To determine a bank's market, or service area, institutions would map the locations of their branches and deposit-taking ATMs and then plot where they made home mortgage, farm, and small-business loans. Banks also could opt to include consumer loans.

Once plotted, bankers would draw circles -- encompassing full census tracts and block numbers -- around branches containing a "significant" number of those loans.

All the space within the circles would become the service area, explained Mr. Cross.

To ensure banks are serving their entire community, examiners would determine the credit needs of a bank's market. The so-called "assessment context" would require regulators to study each bank's community, looking at median incomes, housing costs, distribution of household income, nature of the housing stock and housing costs.

Examiners also would study the size and condition of the bank, estimating the institution's capacity to meet the community's needs.

And regulators would look at a bank's past performance and at the current performance of other banks in the area.

The agencies would process this data to determine how much of the community's needs the bank should be meeting. They then would compare its results to the bank's actual performance in three categories: lending, service, and investment.

Regulators would grade banks on a scale that runs from "substantial noncompliance" to "needs to improve" to "satisfactory" to "outstanding."

Regulators said they plan to base a bank's grade on how it did in the area it should be serving. If a bank is servicing the wrong area, then regulators will fault the institution for failing to meet the needs of the correct community.

To avoid this, said Joe Belew, president of the Consumer Bankers Association, regulators should approve a bank's service area and notify the bank of its assessment context two to three years before an exam.

"That way everyone is on the same wave length," he said.

Other trade group officials said bankers may have a hard time understanding the proposal.

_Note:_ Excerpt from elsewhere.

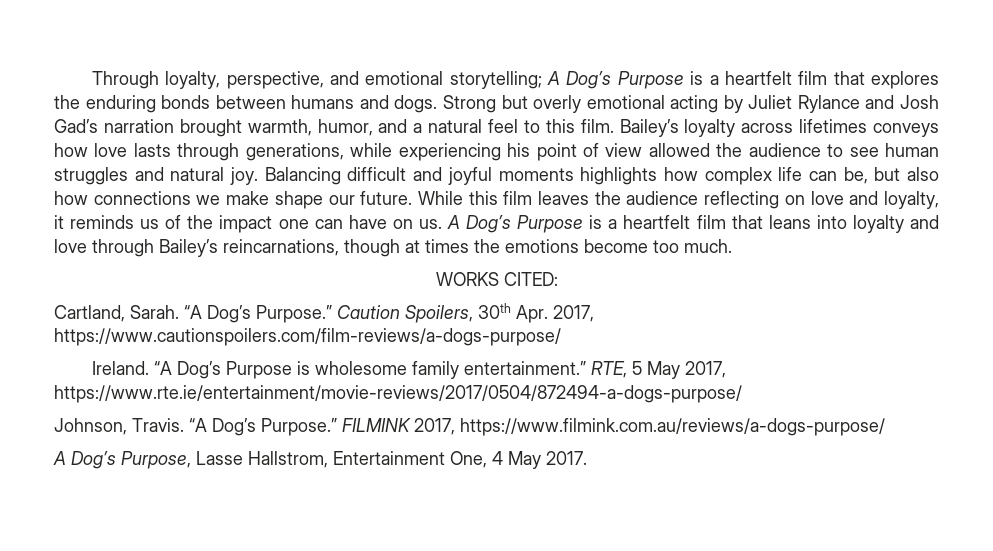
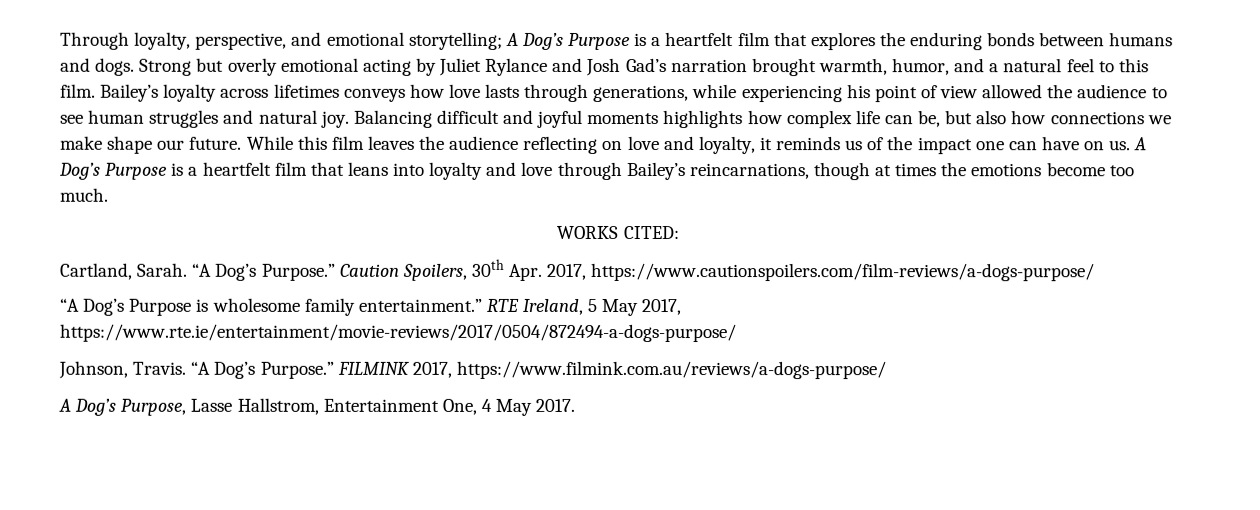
- Ireland.
- RTE, 5 May 2017, https://www.rte.ie/entertainment/movie-reviews/2017/0504/872494-a-dogs-purpose/
+ RTE Ireland, 5 May 2017, https://www.rte.ie/entertainment/movie-reviews/2017/0504/872494-a-dogs-purpose/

"The last thing we need to do is confuse banks as what areas they are serving," said Diane Casey, executive director of the Independent Bankers Association of America. Regulators could fix this by dropping the service-area plan and retaining the current setup, she said.

Community groups have their own concerns.

Allen Fishbein, general counsel to the Center for Community Change, said the new rules would force banks to delineate their exact service boundaries, rather than allowing them to name an entire metropolitan area.

"We can predict that the areas they leave out will be low income areas," Mr. Fishbein said. "It won't be the affluent areas."

While banks would have discretion to draw as large or as small a circle they want, regulators would review the service areas to ensure banks do not arbitrarily exclude low- and moderate-income neighborhoods, Mr. Cross said.

Comments on all aspects of the CRA proposal are due Nov. 21.